In Southeast Asia, they found that about 31% of Key Biodiversity Areas (about 215,000 km2 out of 704,000 km2) in Southeast Asia are ill-suited for oil palm. Hennekam presented the results on 22 July at the ICCB.
Hennekam sees that 31% in a positive light. “Areas of low oil palm suitability have more opportunities for conservation because they experience less pressure from industry,” she said in her presentation.
Two data sets
The results came from comparing two sets of data.
They took locations of Key Biodiversity Areas in Southeast Asia provided by IUCN and Birdlife International. They derived the gradients that showed ecological suitability of oil palm from models of the Global Agro-Ecological Zones.
The data was imposed onto a map of Southeast Asia. Finally, they removed existing oil palm estates (though small holders might not be accounted for), agriculture and urban sites from this composite map.

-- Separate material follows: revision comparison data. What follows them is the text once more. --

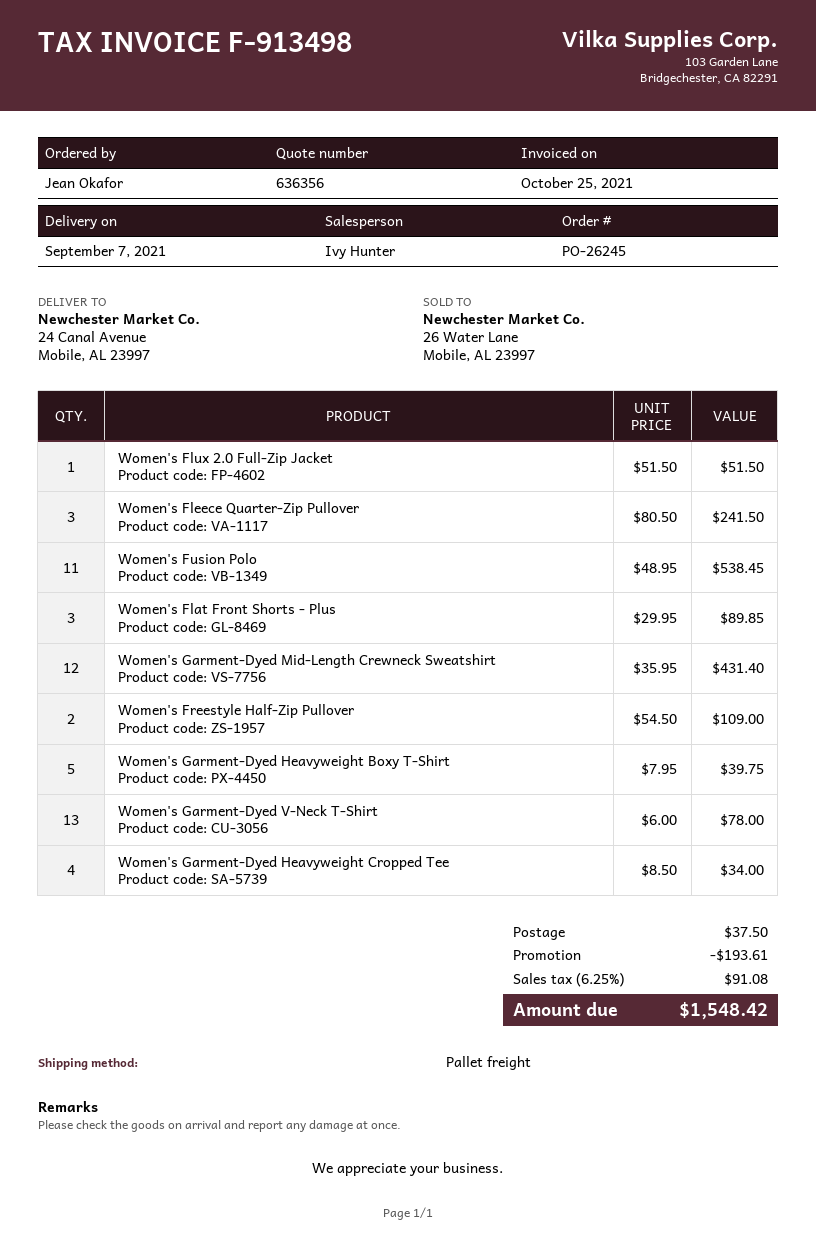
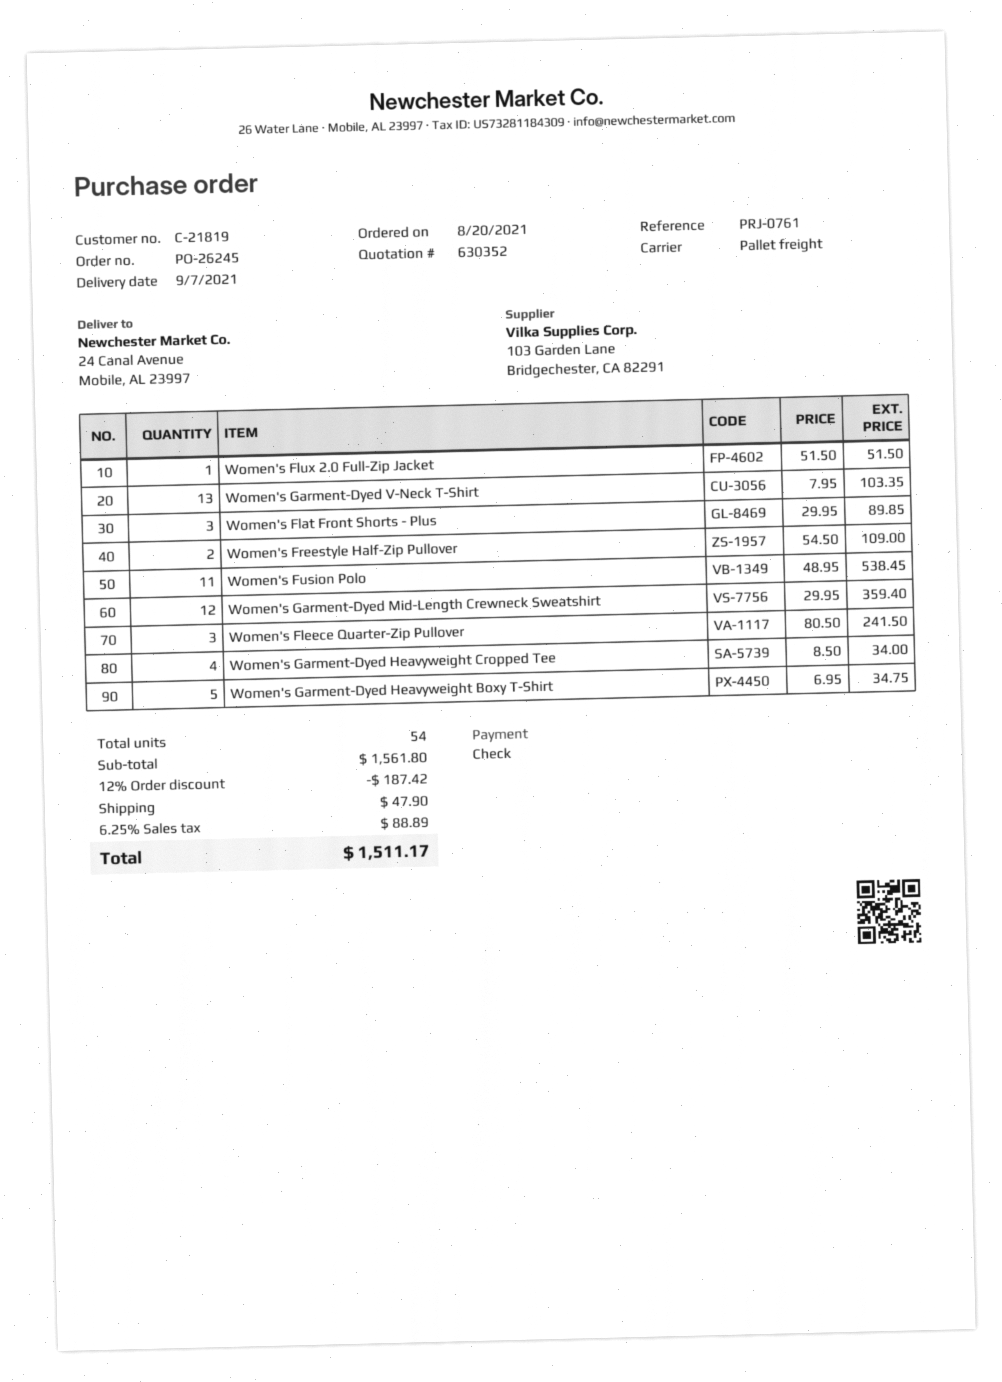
quote number: 636356 -> 630352
Women's Garment-Dyed Mid-Length Crewneck Sweatshirt: 12 x 35.95 = 431.40 -> 12 x 29.95 = 359.40
Women's Garment-Dyed Heavyweight Boxy T-Shirt: 5 x 7.95 = 39.75 -> 5 x 6.95 = 34.75
Women's Garment-Dyed V-Neck T-Shirt: 13 x 6.00 = 78.00 -> 13 x 7.95 = 103.35
discount: 193.61 -> 187.42
shipping: 37.50 -> 47.90
tax: 6.25% = 91.08 -> 6.25% = 88.89
total: 1548.42 -> 1511.17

The product is a map (see photo) depicting areas for potential oil palm expansion, how suitable those areas are for oil palm and where they overlap with Key Biodiversity Areas.
Other factors
But Hennekam’s map shows only a facet of oil palm expansion. She has only looked at where oil palm can grow ecologically.

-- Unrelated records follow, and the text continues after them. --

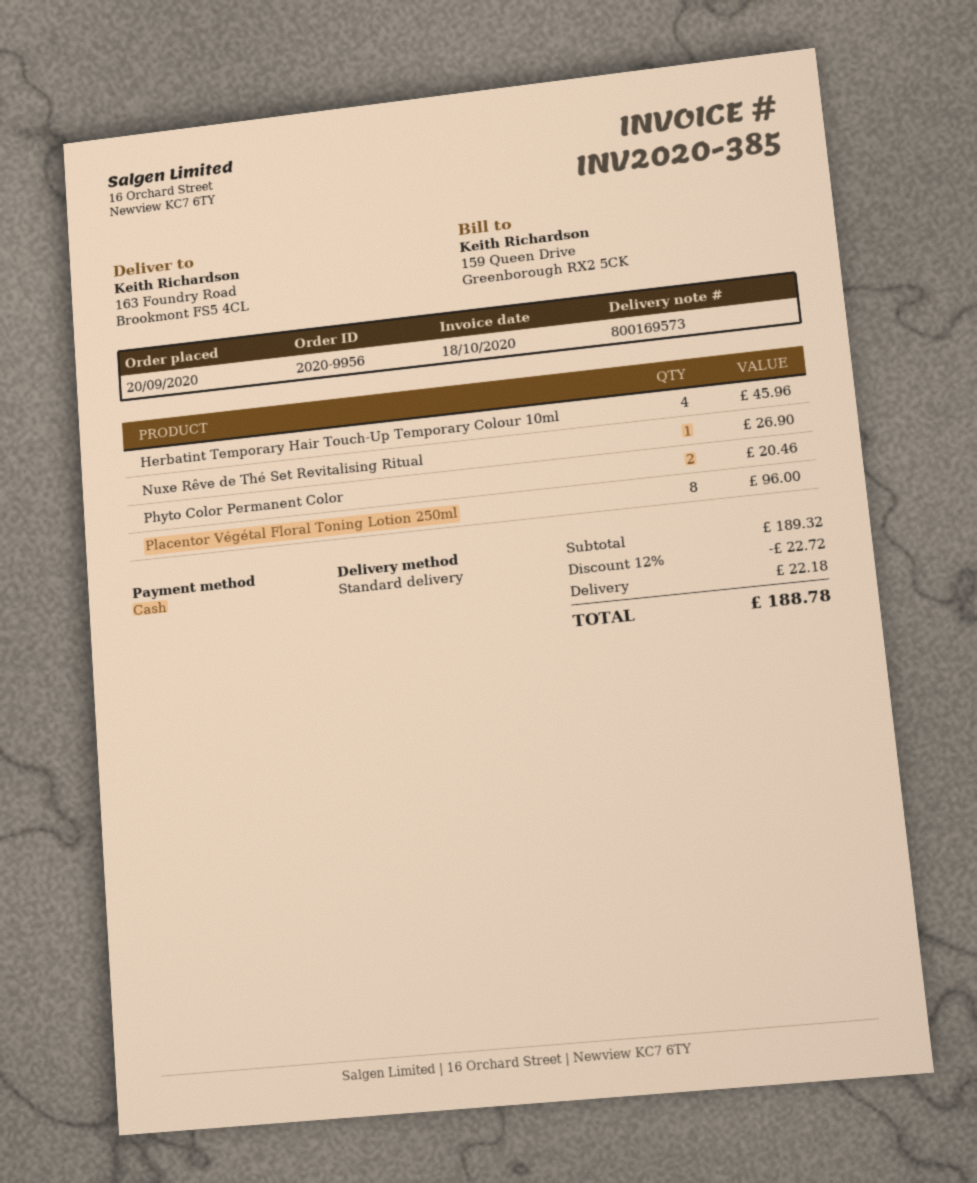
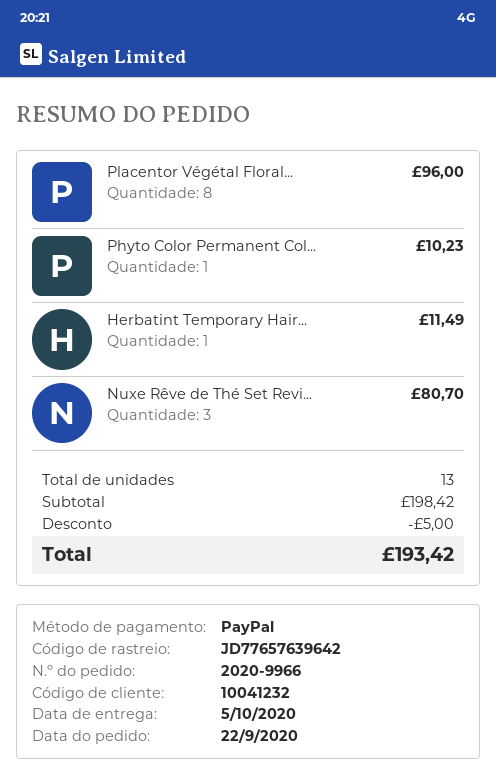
order number: 2020-9956 -> 2020-9966
order date: 2020-09-20 -> 2020-09-22
payment method: cash -> PayPal
Herbatint Temporary Hair Touch-Up Temporary Colour 10ml: 4 for 45.96 -> 1 for 11.49
Nuxe Rêve de Thé Set Revitalising Ritual: 1 for 26.90 -> 3 for 80.70
Phyto Color Permanent Color: 2 for 20.46 -> 1 for 10.23
subtotal: 189.32 -> 198.42
discount: 22.72 -> 5.00
shipping: 22.18 -> none
total: 188.78 -> 193.42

“One of the biggest caveats of this suitability map is it’s not taking into account any of the social, political and economic factors” that also determine oil palm expansion, Hennekam tells Macaranga.
“It’s not a silver bullet,” says Hennekam. “It’s just an additional small piece of information that conservation practitioners can use to better understand” the risk of oil palm expansion at their sites.

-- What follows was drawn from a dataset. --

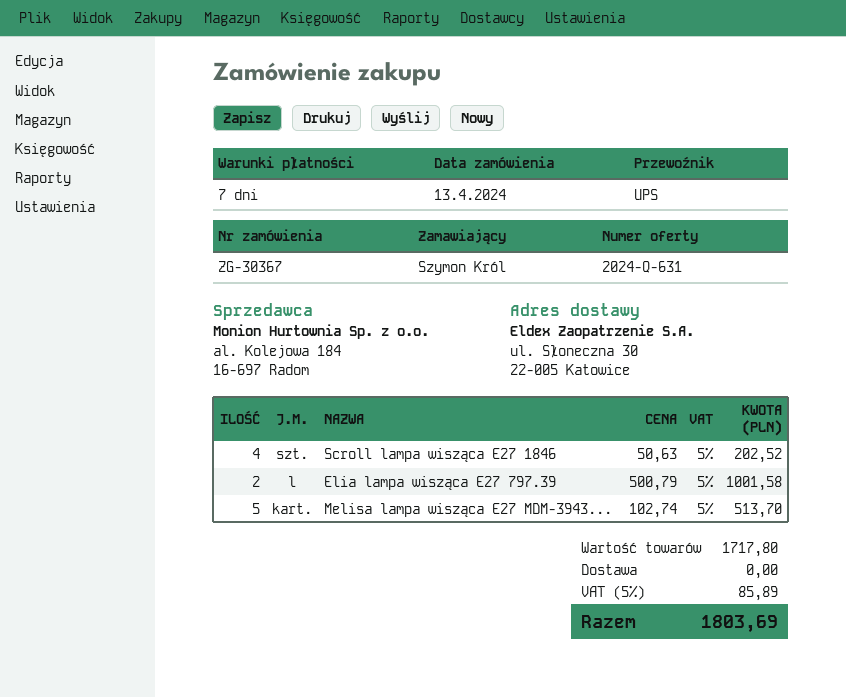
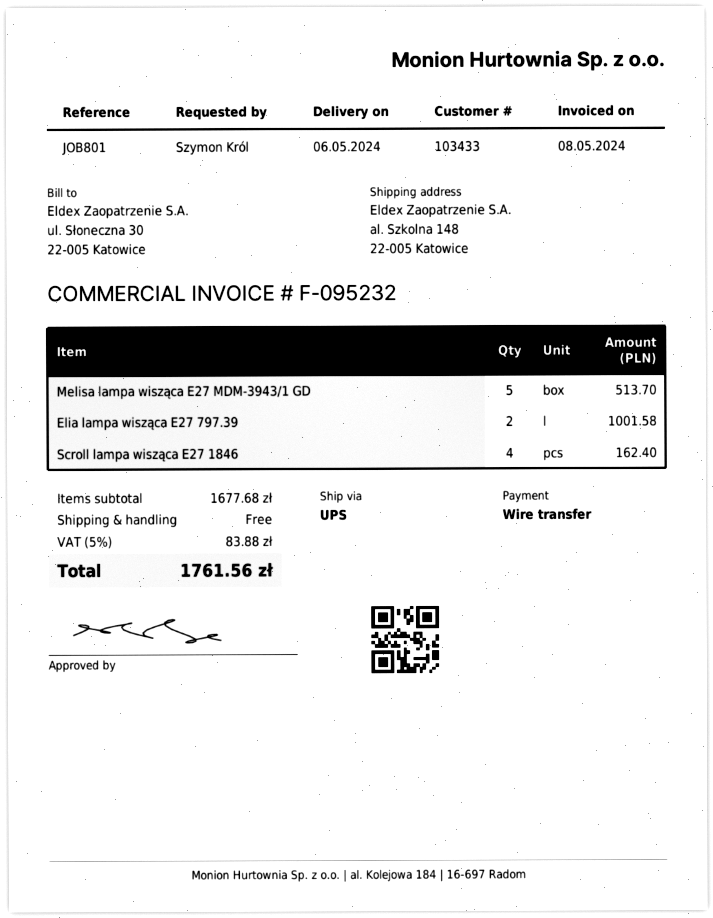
ship to: ul. Słoneczna 30, 22-005 Katowice -> al. Szkolna 148, 22-005 Katowice
Scroll lampa wisząca E27 1846: 4 for 202.52 -> 4 for 162.40
subtotal: 1717.80 -> 1677.68
tax: 5% = 85.89 -> 5% = 83.88
total: 1803.69 -> 1761.56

The team started this project as part of a IUCN report–Oil palm and biodiversity–which was published in 2018. But for Hennekam, the map remains a work-in-progress. They will next refine it at country-specific scale.
“We will continue taking this further and further, purely because we are really interested in the outcomes,” says Hennekam.
This is a part of our reporting on the International Congress for Conservation Biology, July 21-25, 2019, Kuala Lumpur.